The Japanese are known as sports-minded people. Nowadays, modern sports such as volleyball, basketball, soccer, and baseball are usually watched by Japanese on their television sets. However, the traditional Japanese sports are not left behind. Still, many Japanese prefer to practice these. The following are traditional Japanese sports that are still loved in Japan until now:

Ju-do

Judo is considered as an Olympic sport. This hence makes the sport famous all over the globe. In history, particularly in the Meiji period, Kanoh Jigoro discovered Judo. His first sport was actually a popular Brazilian sport called jiu-jitsu. He was able to develop judo with influence of jiu-jitsu.

Karate

Karate is a sport that is forever engraved in Japanese history. Karate originated in the Okinawa Prefecture. In the Edo period were it all started, Japanese were not allowed to have any weapons with them.

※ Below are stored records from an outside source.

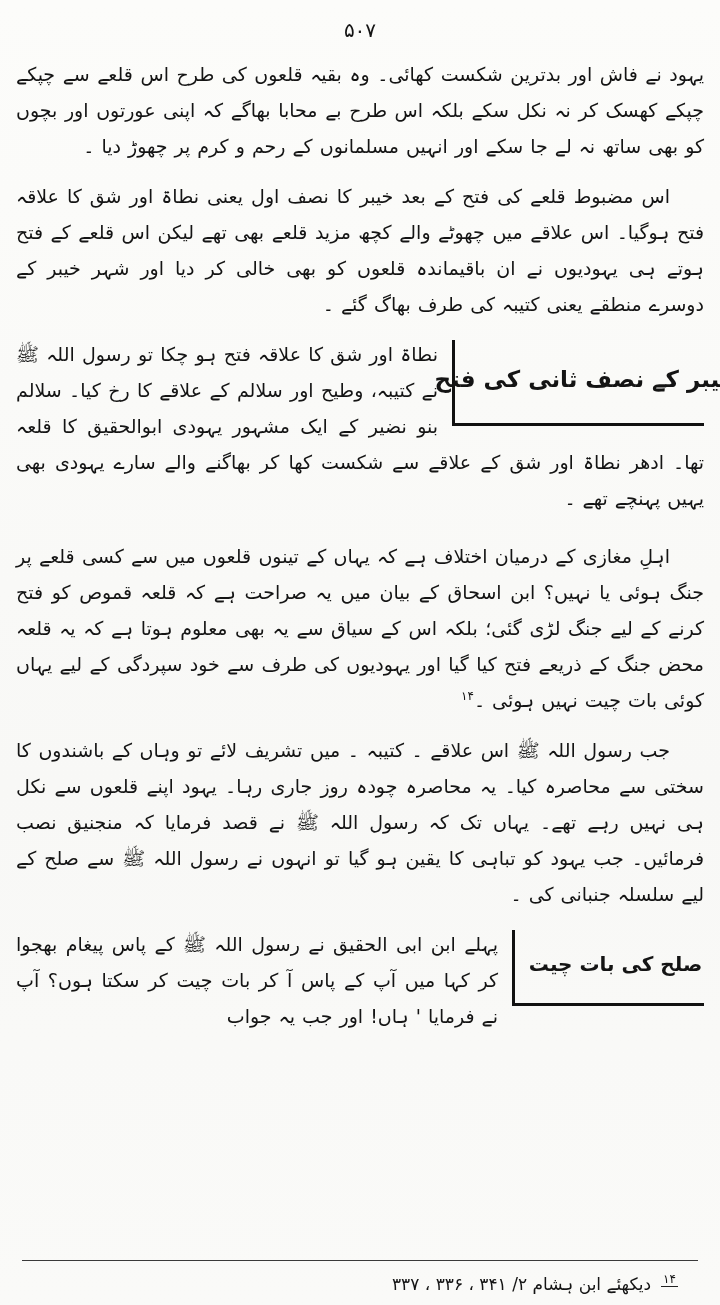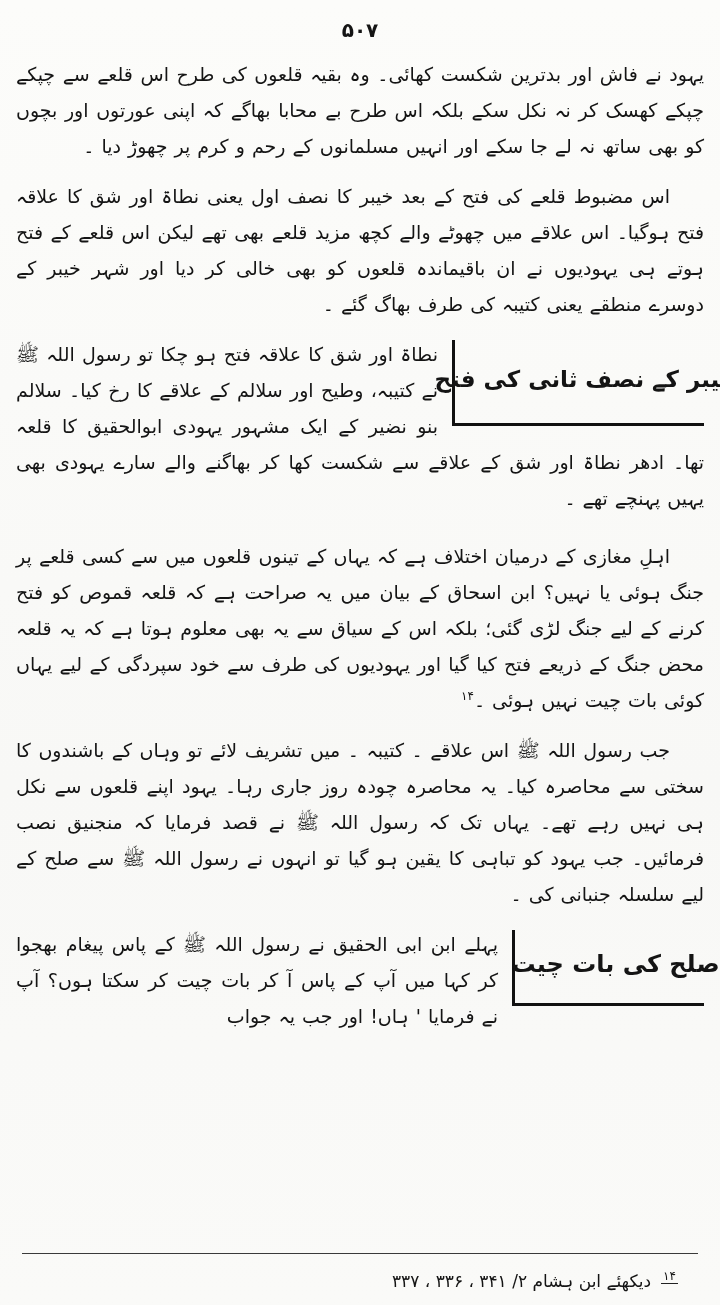"۵۰۷" .page-num { font-weight: bold -> normal }
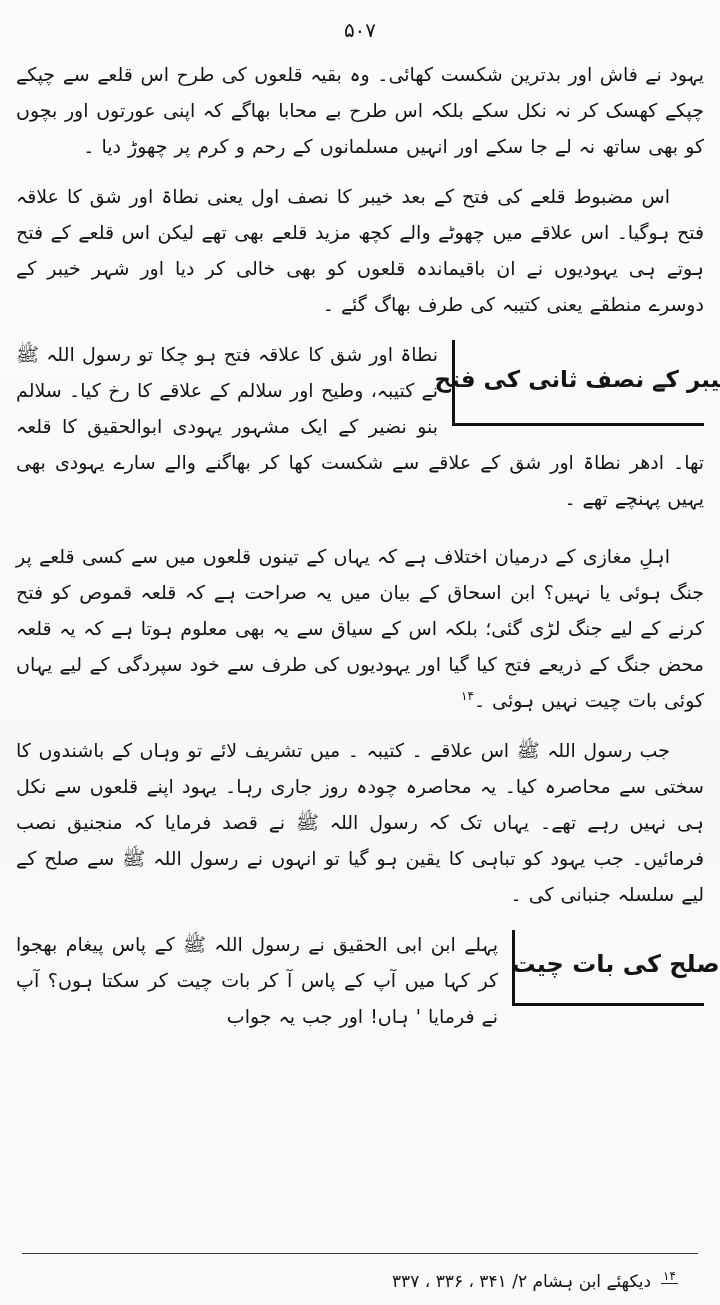"صلح کی بات چیت" .heading-box.second .heading-text { font-size: 24px -> 20px }
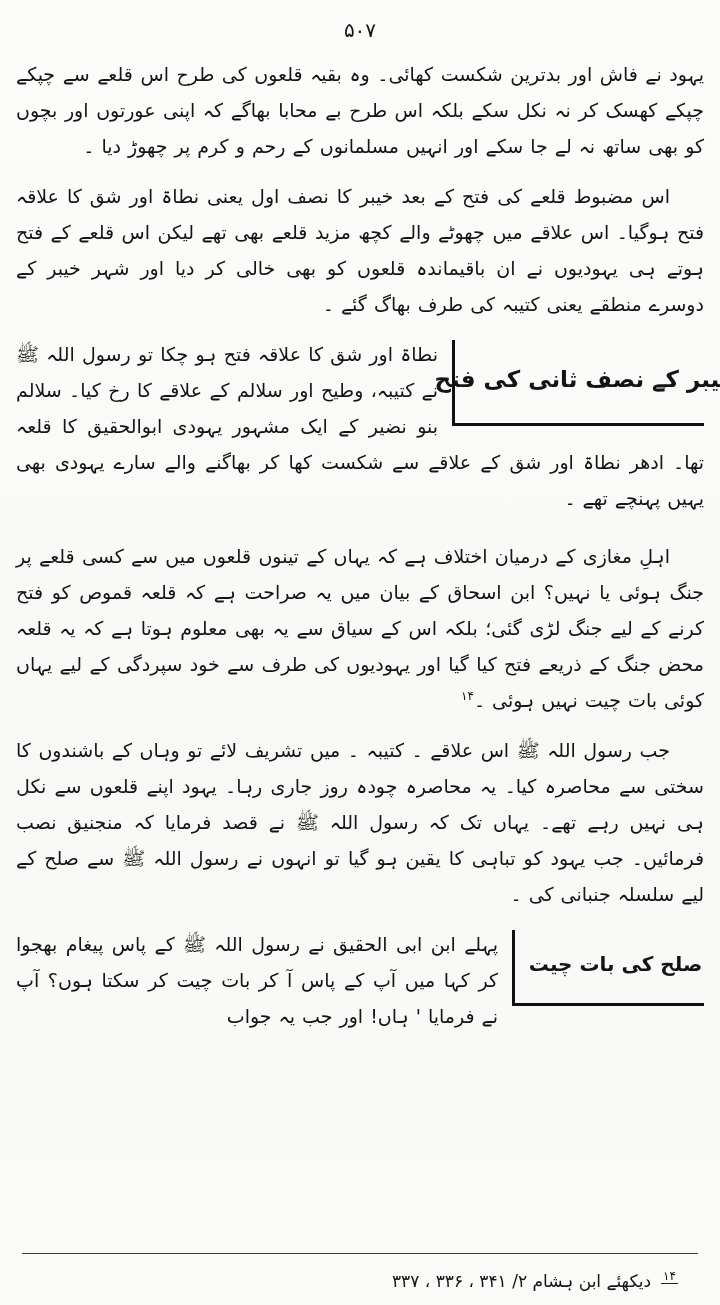"۱۴دیکھئے ابن ہشام ۲/ ۳۴۱" .footnote-line { line-height: 28px -> 21px }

This is why they were forced to develop techniques that utilized only the body of men and women. With this, they were able to produce karate- a sport that is used for attacking and defending through the use of elbows, hands, feet, and knees. As an origin, Kara in Karate actually means nothing. This symbolizes the fact that in karate, nothing or now weapon is used besides body parts.

Ken-do

Ken do is one of the most typical Japanese martial arts. Nowadays when samurai are only part of history, ken do is the closest one can get. The word kendo actually describes the sport itself- as ken means sword, and swords are used as weapons when practicing kendo.

Kyu-do

Nowadays, kyudo is not that popular anymore. However, it is still considered by Japan as one of teir primary contribution to sports. Kyudo is actually archery which was developed during war time. Nowadays, kyudo is just a sport that is more particular with posture, breathing, and the balance of body and soul.

Kyudo is Archery

Su-mo

Sumo is one of the most popular Japanese sports. Many see sumo as a great sport and a very entertaining one. It is also good to watch because the mechanics of the game is very easy and very understandable even without explanations. Sumo has a long history.